The US Food and Drug Administration approved Terramycin® on 15 March 1950.
Waksman had focused his research on soil-dwelling actinomycetes, leading to the discovery of neomycin and streptomycin, the first treatment for tuberculosis. He received the Nobel Prize for medicine in 1952.
“Waksman’s work initiated the Golden Age of antibiotic discovery” whereby antibiotic-producing organisms found in soil led to new microbial natural products (NPs) almost every year. These NPs “are unrivaled in their chemical diversity and effectiveness as antibiotics.”
With such rapid discovery and societal euphoria at being able to treat bacterial infections, from 1944 to 1972 human life expectancy increased by eight years. As with most things in life, moderation is the key. But moderation was not our practice.

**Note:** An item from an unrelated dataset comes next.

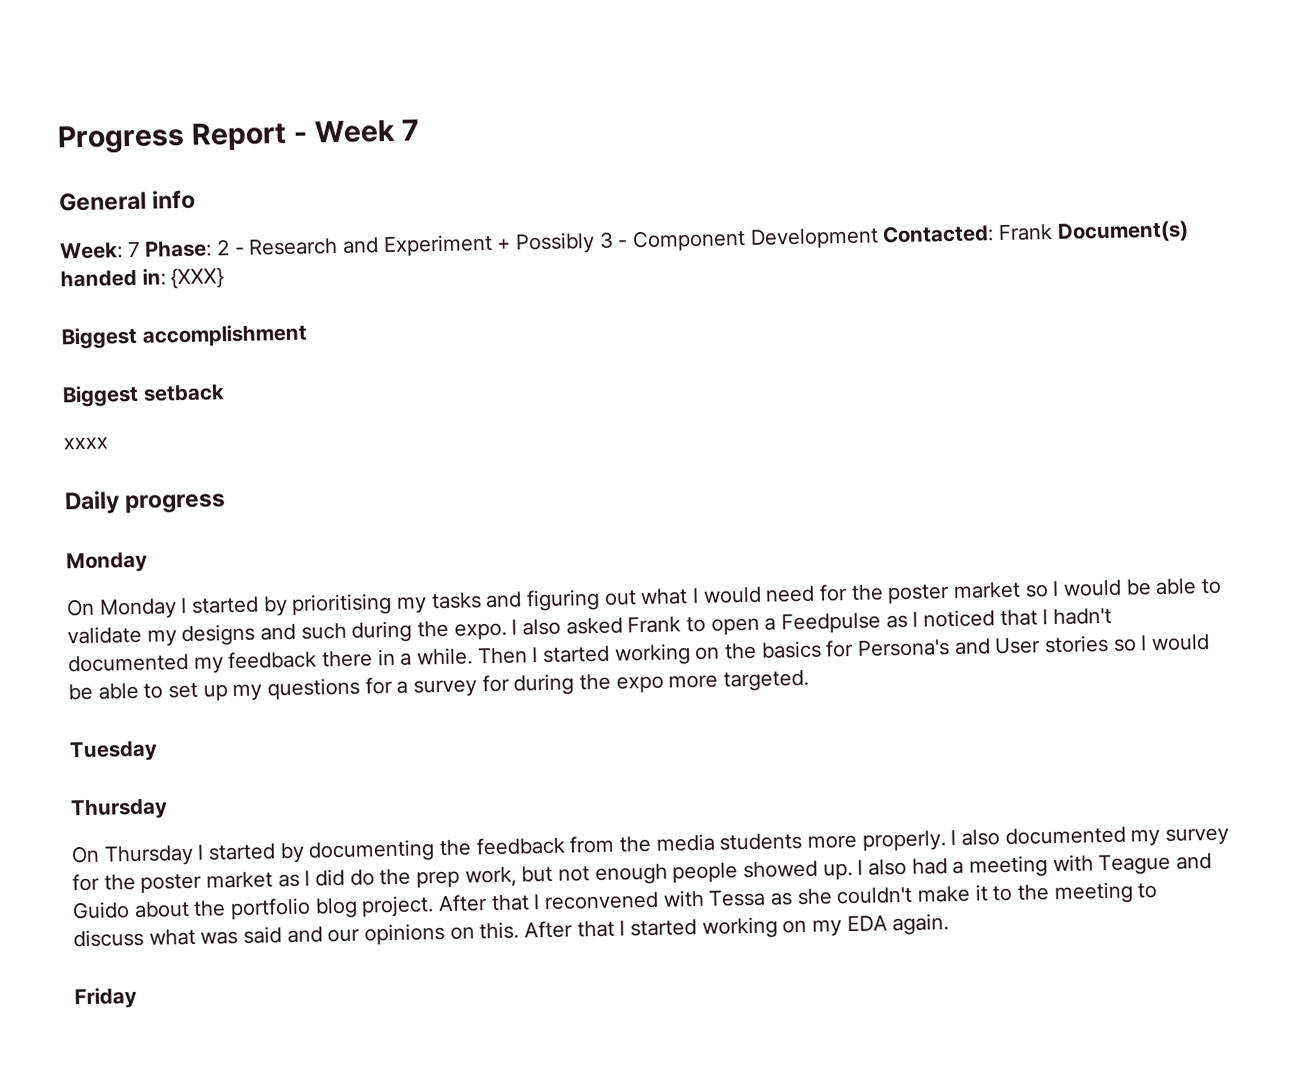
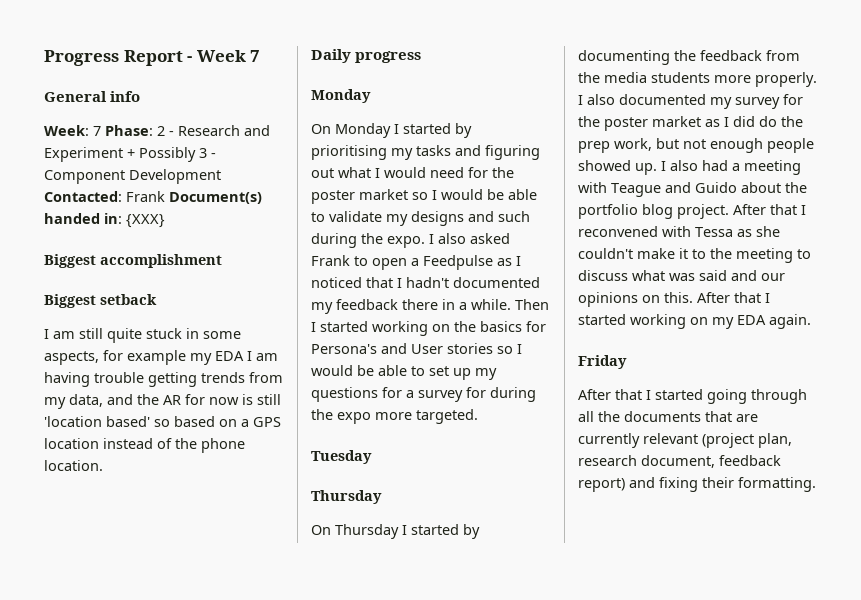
- xxxx
+ I am still quite stuck in some aspects, for example my EDA I am having trouble getting trends from my data, and the AR for now is still 'location based' so based on a GPS location instead of the phone location.
+ After that I started going through all the documents that are currently relevant (project plan, research document, feedback report) and fixing their formatting.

According to a 2006 article in the Canadian Journal of infectious Diseases & Medical Microbiology:
Transferable resistance was first identified in Japan in the 1950s…Within two to three years after the introduction of a new antibiotic treatment, resistance usually develops…
The greatest possibility of evil in self-medication is the use of too small doses so that instead of clearing up infection the microbes are educated to resist penicillin and a host of penicillin-fast organisms is bred out which can be passed to other individuals and from them to others until they reach someone who gets a septicaemia or pneumonia which penicillin cannot save.

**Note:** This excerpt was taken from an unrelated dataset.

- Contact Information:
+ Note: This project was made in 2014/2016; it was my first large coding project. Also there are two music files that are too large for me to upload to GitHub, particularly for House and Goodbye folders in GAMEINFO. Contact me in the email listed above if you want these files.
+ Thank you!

In 2017, the World Health Organization called on factory agriculture to stop using antibiotics in healthy animals.
A systematic review published today in The Lancet Planetary Health found that interventions that restrict antibiotic use in food-producing animals reduced antibiotic-resistant bacteria in these animals by up to 39%…
WHO strongly recommends an overall reduction in the use of all classes of medically important antibiotics in food-producing animals, including complete restriction of these antibiotics for growth promotion and disease prevention without diagnosis. Healthy animals should only receive antibiotics to prevent disease if it has been diagnosed in other animals in the same flock, herd, or fish population.

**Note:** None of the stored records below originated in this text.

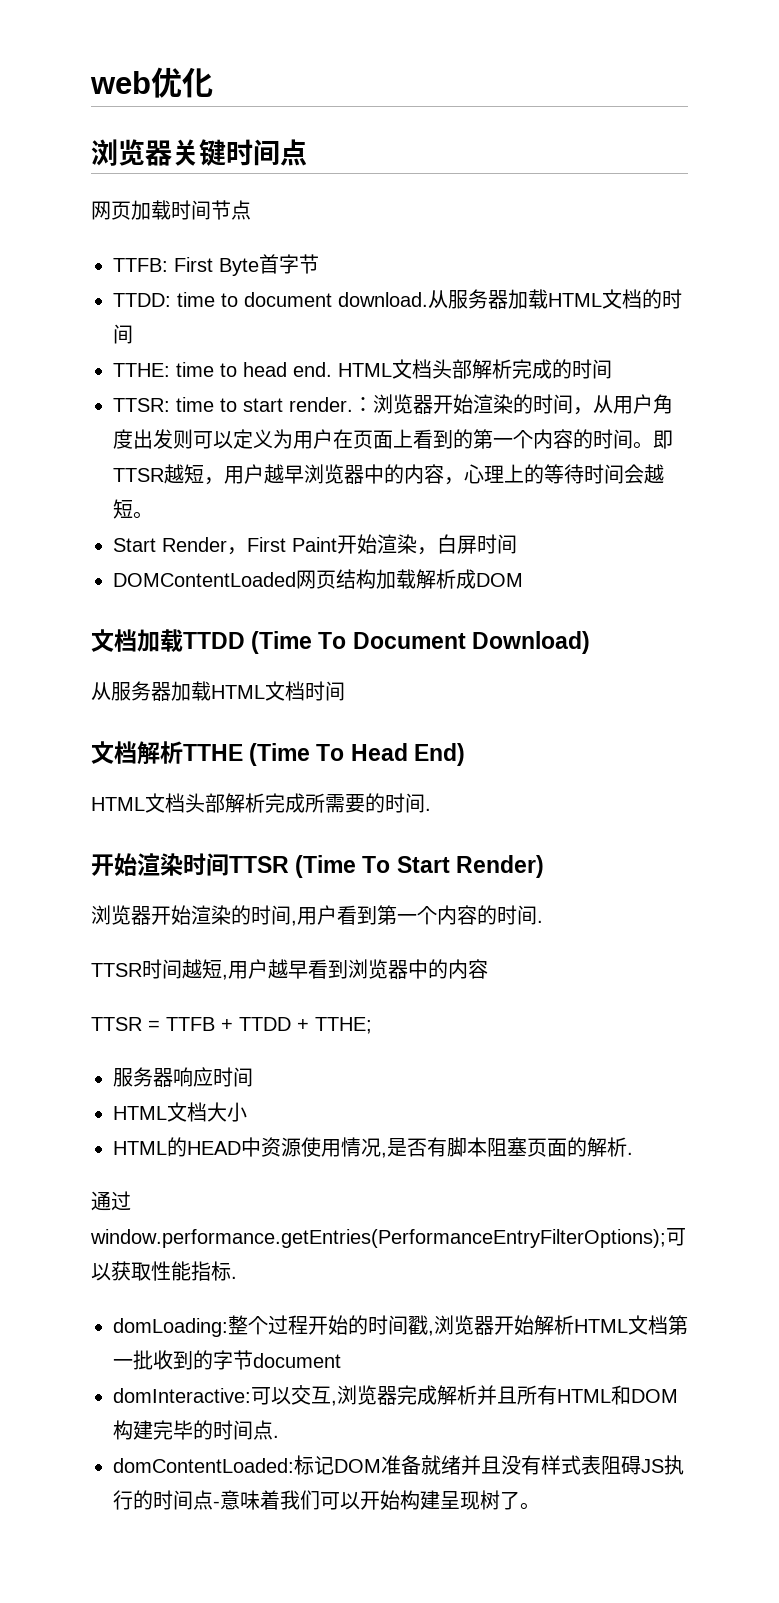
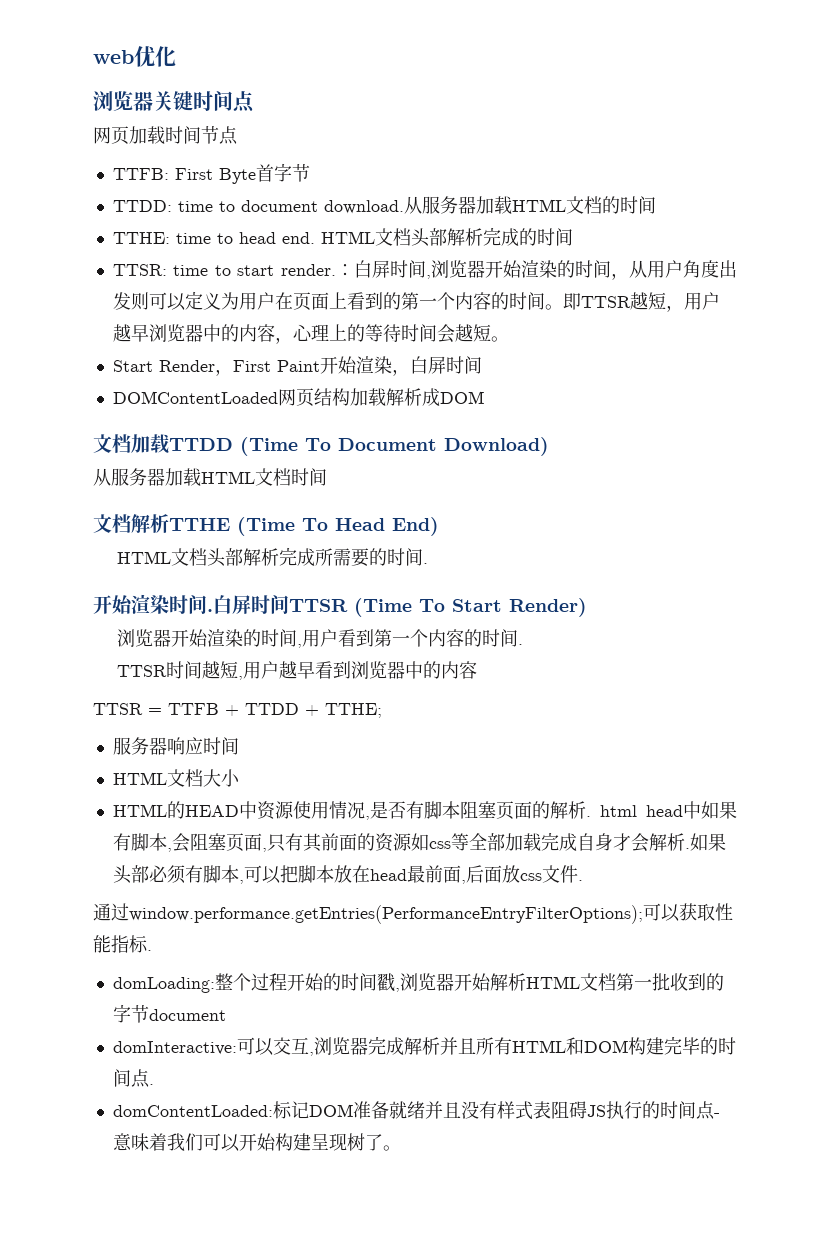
- ：浏览器开始渲染的时间，从用户角度出发则可以定义为用户在页面上看到的第一个内容的时间。
+ ：白屏时间,浏览器开始渲染的时间，从用户角度出发则可以定义为用户在页面上看到的第一个内容的时间。
- 开始渲染时间TTSR (Time To Start Render)
+ 开始渲染时间.白屏时间TTSR (Time To Start Render)
- HTML的HEAD中资源使用情况,是否有脚本阻塞页面的解析.
+ HTML的HEAD中资源使用情况,是否有脚本阻塞页面的解析. html head中如果有脚本,会阻塞页面,只有其前面的资源如css等全部加载完成自身才会解析.如果头部必须有脚本,可以把脚本放在head最前面,后面放css文件.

Yet today, when antibiotic research is essential due to resistance, “most of the large pharmaceutical companies have left the field of NP discovery, and this work is now chiefly undertaken by academic labs and small to medium-sized companies.”
Switching back to vaccines, before 2020 Germany’s BioNTech was “a relatively little-known biotechnology company.” BioNTech, established in 2008 by a husband-wife duo, had been working on an mRNA flu vaccine with Pfizer when Covid-19 hit.
The two companies paired to work on a vaccine for Covid-19. From MarketWatch:
“We believe that by pairing Pfizer’s development, regulatory and commercial capabilities with BioNTech’s messenger RNA, or mRNA, vaccine technology and expertise as one of the industry leaders, we are reinforcing our commitment to do everything we can to combat this escalating pandemic, as quickly as possible,” said Mikael Dolsten, Pfizer’s chief scientific officer, at the time.
BioNTech manufactured the vaccine for clinical trials based on their research with mRNA vaccines.